Die Miete
mindert sich von Gesetzes wegen aufgrund eines
Mangels, der die Tauglichkeit der vermieteten Wohnung einschränkt (vgl. BGH, 27.02.1991 - Az: XII ZR 47/90). Für Mängel trägt der Mieter die Darlegungs- und Beweislast. Er muss den Mangel konkret beschreiben und bei langwierigen Mängeln eine detaillierte Schilderung über die Zeit vorlegen. Pauschale Beeinträchtigungen genügen nicht.
Nicht jede Abweichung vom vertragsgemäßen Zustand begründet eine erhebliche Gebrauchsbeeinträchtigung im Sinne von
§ 536 Abs. 1 Satz 3 BGB. Vorliegend betraf dies einen Feuchtigkeitsfleck von allenfalls Tellergröße um einen Lüftungskasten herum im Gäste-WC. Eine reine optische Beeinträchtigung stellt regelmäßig keinen erheblichen Mangel dar, wenn nicht dargelegt wird, dass und in welcher Weise die tatsächliche Nutzung des Raumes konkret eingeschränkt war.
Behauptet der Mieter, dass von Feuchtigkeit oder
Schimmelbildung eine Gesundheitsgefahr ausgeht, die die Benutzung des betroffenen Raumes unmöglich macht, trägt er hierfür die Beweislast. Die bloße Behauptung einer Gesundheitsgefährdung durch Sporen genügt nicht. Erforderlich ist der Nachweis durch geeignete Beweismittel wie Gutachten über Feuchtigkeitsmessungen oder Schimmelpilzanalysen. Vorliegend reichten einzelne Lichtbilder, auf denen Wasseransammlungen und ein Feuchtigkeitsfleck erkennbar waren, nicht aus, um eine gänzliche Unbenutzbarkeit des Gäste-WC wegen Feuchtigkeit und Schimmel nachzuweisen.
Eine behauptete „Schimmelbildung hinter den Fliesen“ muss konkret dargelegt werden. Es muss erkennbar sein, welcher Bereich betroffen ist, in welchem Umfang Schimmel vorhanden war und über welchen Zeitraum die Beeinträchtigung bestand. Eine reine Schimmelbildung um einen Luftfilter, der erkennbar ohne Aufwand getauscht werden kann, stellt keinen erheblichen Mangel dar, wenn die hiervon ausgehenden Beeinträchtigungen und deren Dauer nicht hinreichend dargelegt sind. Selbst vorgelegte Bilder müssen zeitlich eingeordnet werden können, damit nachvollziehbar ist, wann welche Beeinträchtigung in welchem Ausmaß vorlag.

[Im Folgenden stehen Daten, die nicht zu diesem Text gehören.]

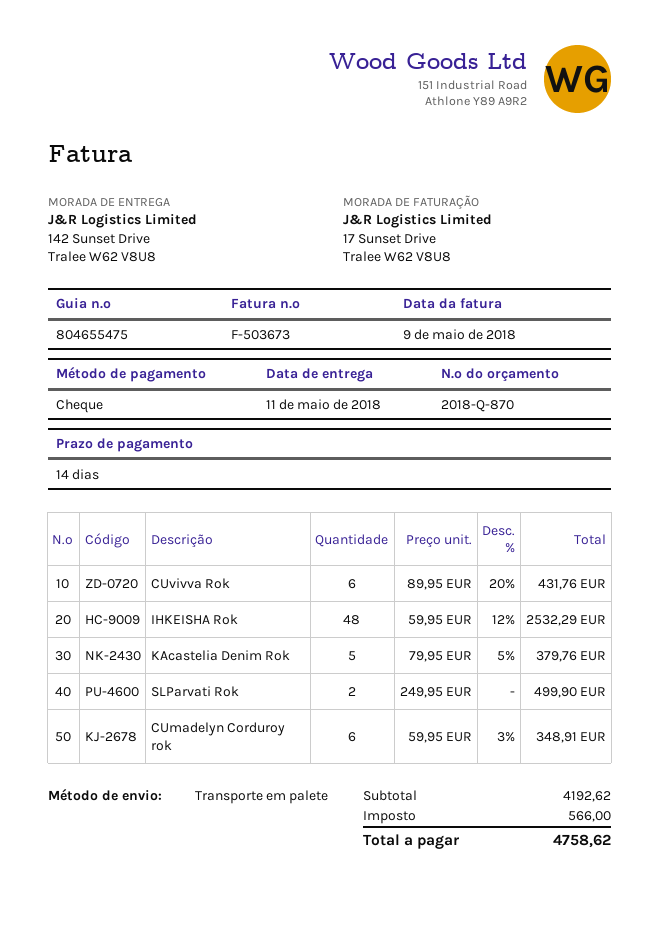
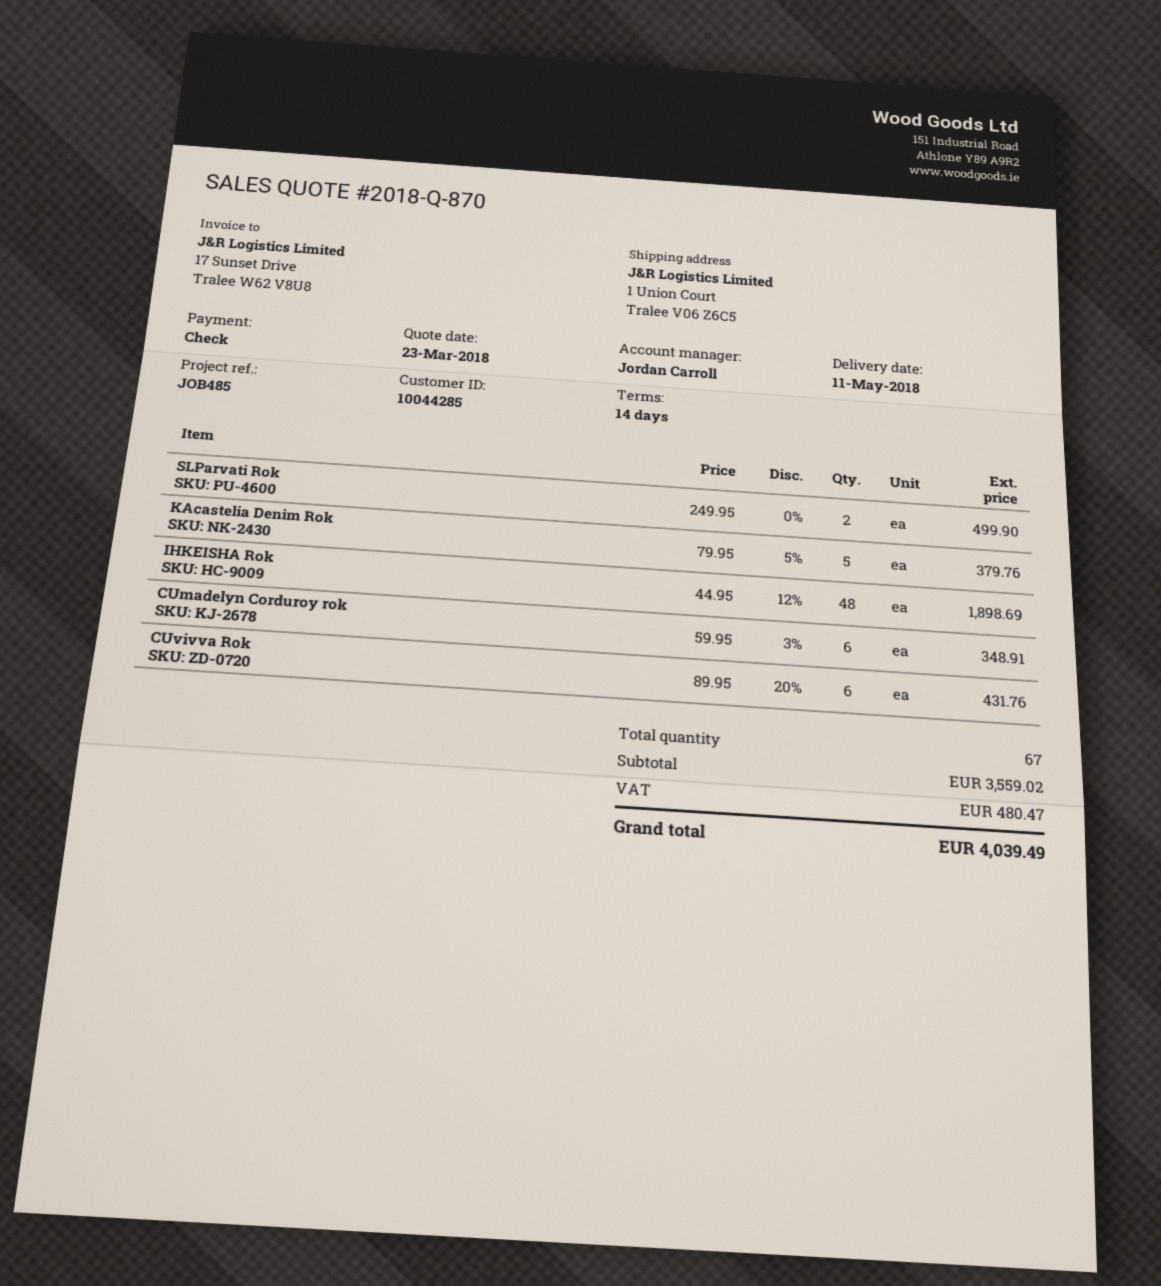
ship to: 142 Sunset Drive, Tralee W62 V8U8 -> 1 Union Court, Tralee V06 Z6C5
IHKEISHA Rok: 48 x 59.95 - 12% = 2532.29 -> 48 x 44.95 - 12% = 1898.69
subtotal: 4192.62 -> 3559.02
tax: 566.00 -> 480.47
total: 4758.62 -> 4039.49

Bei der Geltendmachung eines Wasserschadens muss der Mieter darlegen, wann und wie lange Wasser in die Wohnung eindringen konnte, welche Bereiche betroffen waren und wie sich dies konkret auf die Nutzbarkeit auswirkte. Die Vorlage einiger E-Mails mit kurzer Korrespondenz und weniger Lichtbilder stellt keinen ausreichenden Nachweis für die Behauptung dar, ein Raum sei über Monate hinweg gänzlich unbenutzbar gewesen. Insbesondere bei einem nur punktuellen Feuchtigkeitsfleck ist nicht ohne Weiteres erkennbar, weshalb der gesamte Raum nicht mehr genutzt werden konnte.
Wird vorgetragen, dass
Feuchtigkeitsschäden kurzfristig durch Betrocknungsgeräte behoben wurden, muss der Mieter substanziiert darlegen und nachweisen, dass dennoch eine fortdauernde Beeinträchtigung vorlag. Die bloße Behauptung anhaltend hoher Feuchtigkeit oder fortbestehender Gesundheitsgefahr genügt nicht, wenn hierfür keine objektiven Nachweise wie Messungen vorgelegt werden.
Erhebliche Mängel, die eine Mietminderung rechtfertigen, liegen nur vor, wenn die vertragsgemäße Nutzung der Mietsache tatsächlich beeinträchtigt ist. Eine theoretische oder befürchtete Beeinträchtigung reicht nicht aus. Der Mieter muss konkret darlegen, welche Nutzungshandlungen ihm nicht mehr möglich waren oder welche gesundheitlichen Beeinträchtigungen tatsächlich eintraten. Pauschale Angaben wie „Nutzung beeinträchtigt“ oder „Gesundheitsgefahr“ erfüllen diese Anforderungen nicht.